В этой проповеди героического активизма Франк видел все ту же интеллигентскую веру в политический кумир, все то же опьянение революционным дурманом, только «с обратным содержанием». Он говорил:
«Мы склонны с презрением или в лучшем случае с улыбкой снисходительной иронии вспоминать этот недавний деспотизм общественного мнения. Напрасно. Ибо в нем ничего не изменилось, кроме содержания и названия кумиров, которым приносят эти человеческие жертвы. С тем же фарисейским самодовольством, с тем же жестоким и холодным невниманием к живой человеческой личности травят в настоящее время людей, живая душа которых не может улечься в трафареты «контрреволюционного» общественного долга. И опять идет проповедь общественного героизма, как священного и потому морально-принудительного долга всякой личности, вне которого ей нет признания».
Франк осуждал, таким образом, не только идейное содержание, но и самую «форму» морали русской интеллигенции.
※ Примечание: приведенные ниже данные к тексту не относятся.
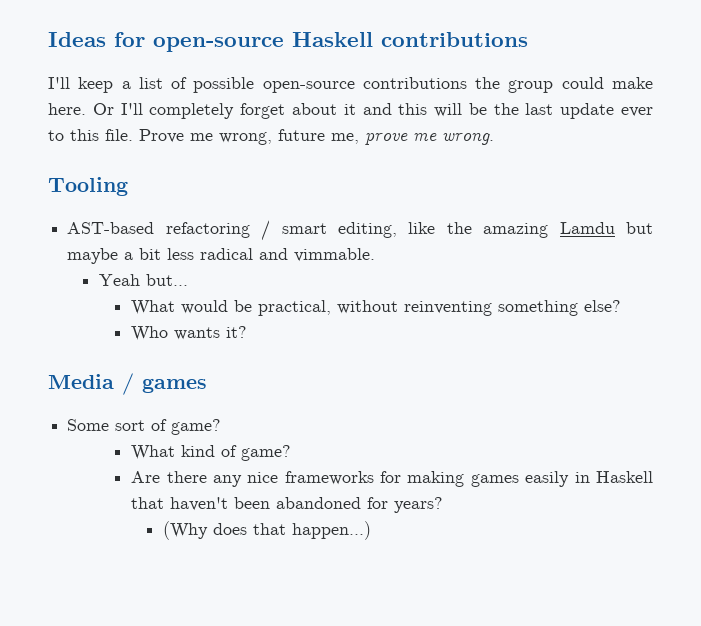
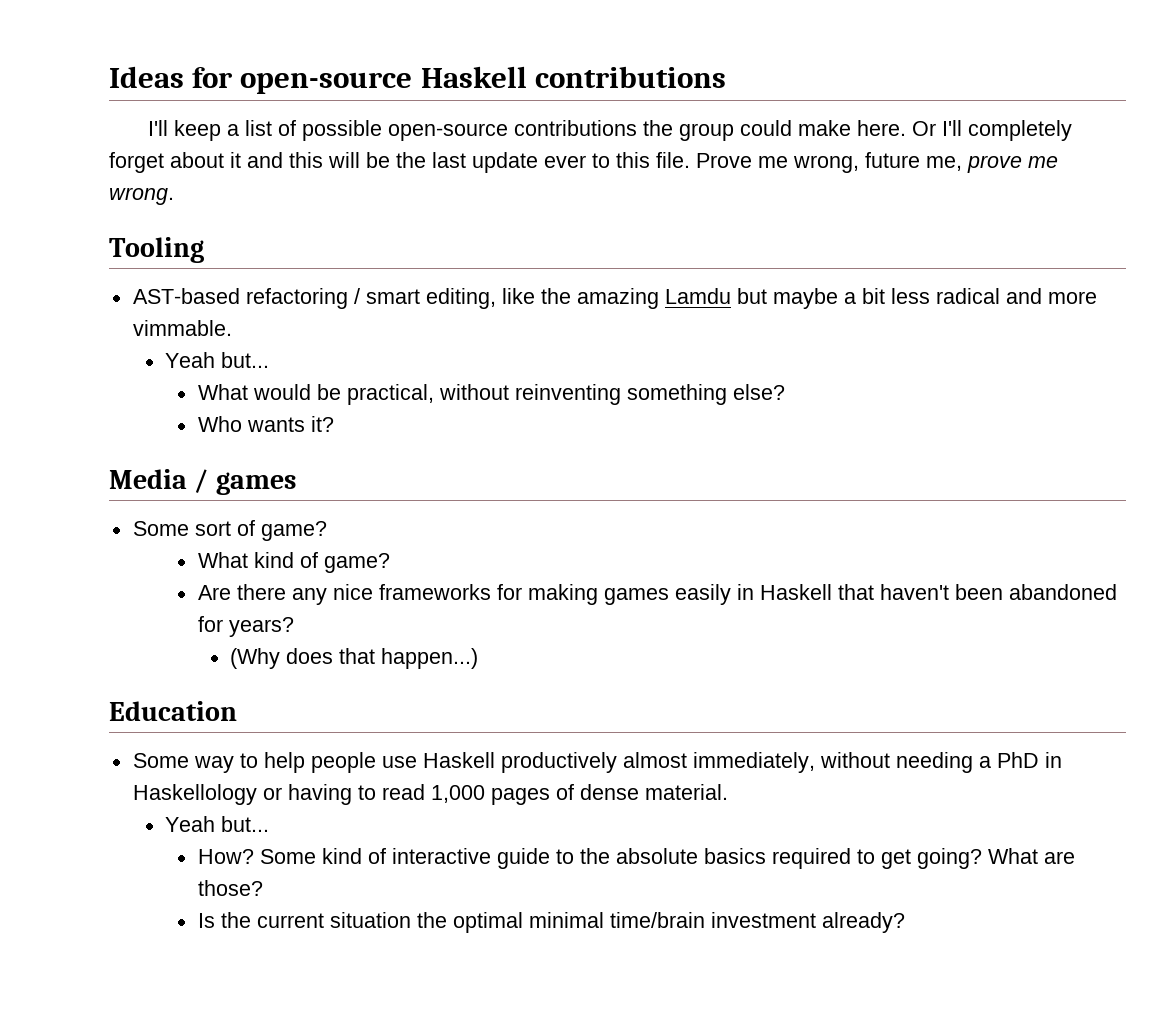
(289, 254) none -> [1047,291,1097,304] more
(372, 530) none -> [109,701,237,721] [132,752,1062,773] [132,784,728,805] [165,816,270,832] [197,848,1075,869] [197,880,263,896] [197,912,905,933] // Education // Some way to help people use Haskell productively almost immediately, without needing a PhD in Haskellology or having to read 1,000 pages of dense material. // Yeah but... // How? Some kind of interactive guide to the absolute basics required to get going? What are those? // Is the current situation the optimal minimal time/brain investment already?

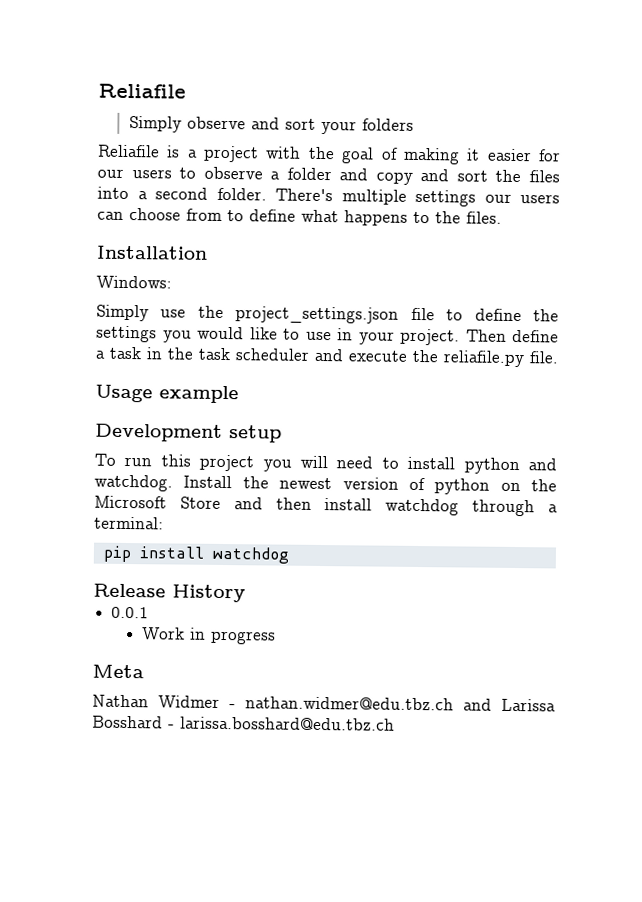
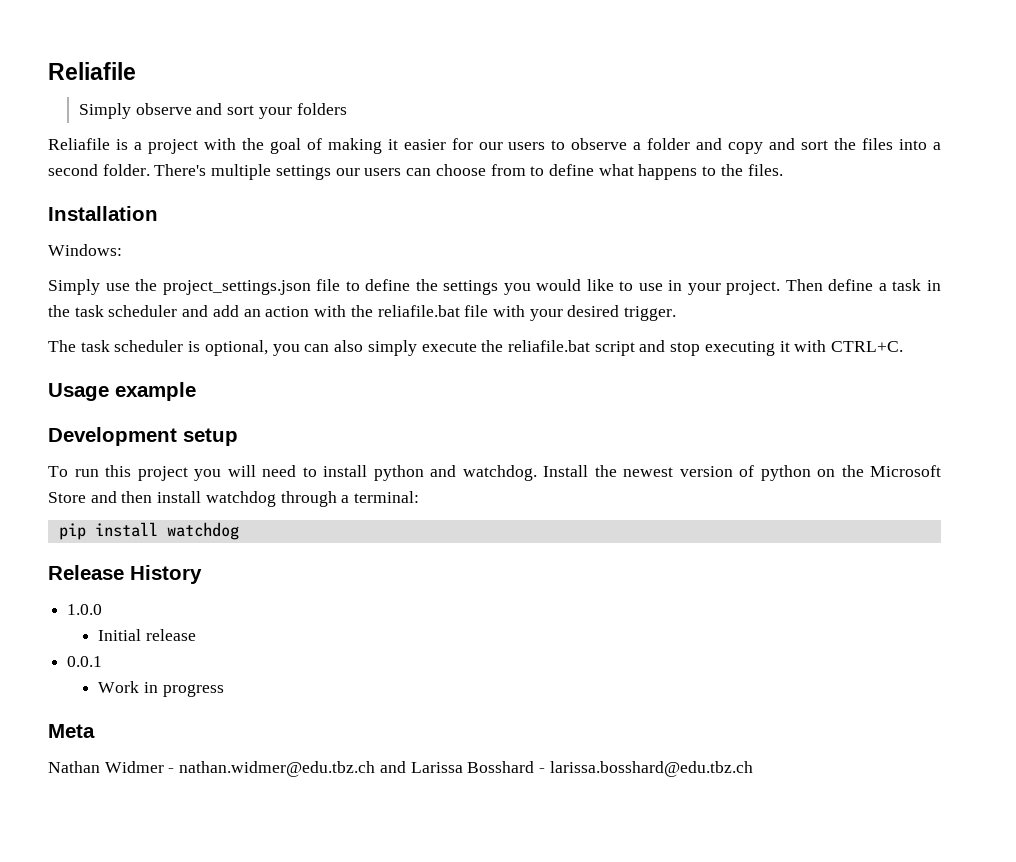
[348,349,559,368] execute the reliafile.py file. -> [212,305,677,321] [48,340,904,356] add an action with the reliafile.bat file with your desired trigger. // The task scheduler is optional, you can also simply execute the reliafile.bat script and stop executing it with CTRL+C.
(246, 593) none -> [67,604,103,615] [98,629,196,641] // 1.0.0 // Initial release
П. Струве, И. Ильин и большинство движенческой молодежи не были столь последовательны: героическую орденскую мораль они обличали только покуда она была связана с интеллигентским миросозерцанием, с тех же пор как она соединилась с национализмом, они видели одну ее доблестную, рыцарскую сторону. Но некоторая часть молодежи, вероятно, шла за Франком до конца. Во всяком случае настоящее расхождение было не с ним, а с теми «отцами», которые, по мнению молодежи, понимали идею оцерковления жизни слишком в духе старых интеллигентских чаяний радикального преображения всех социальных отношений.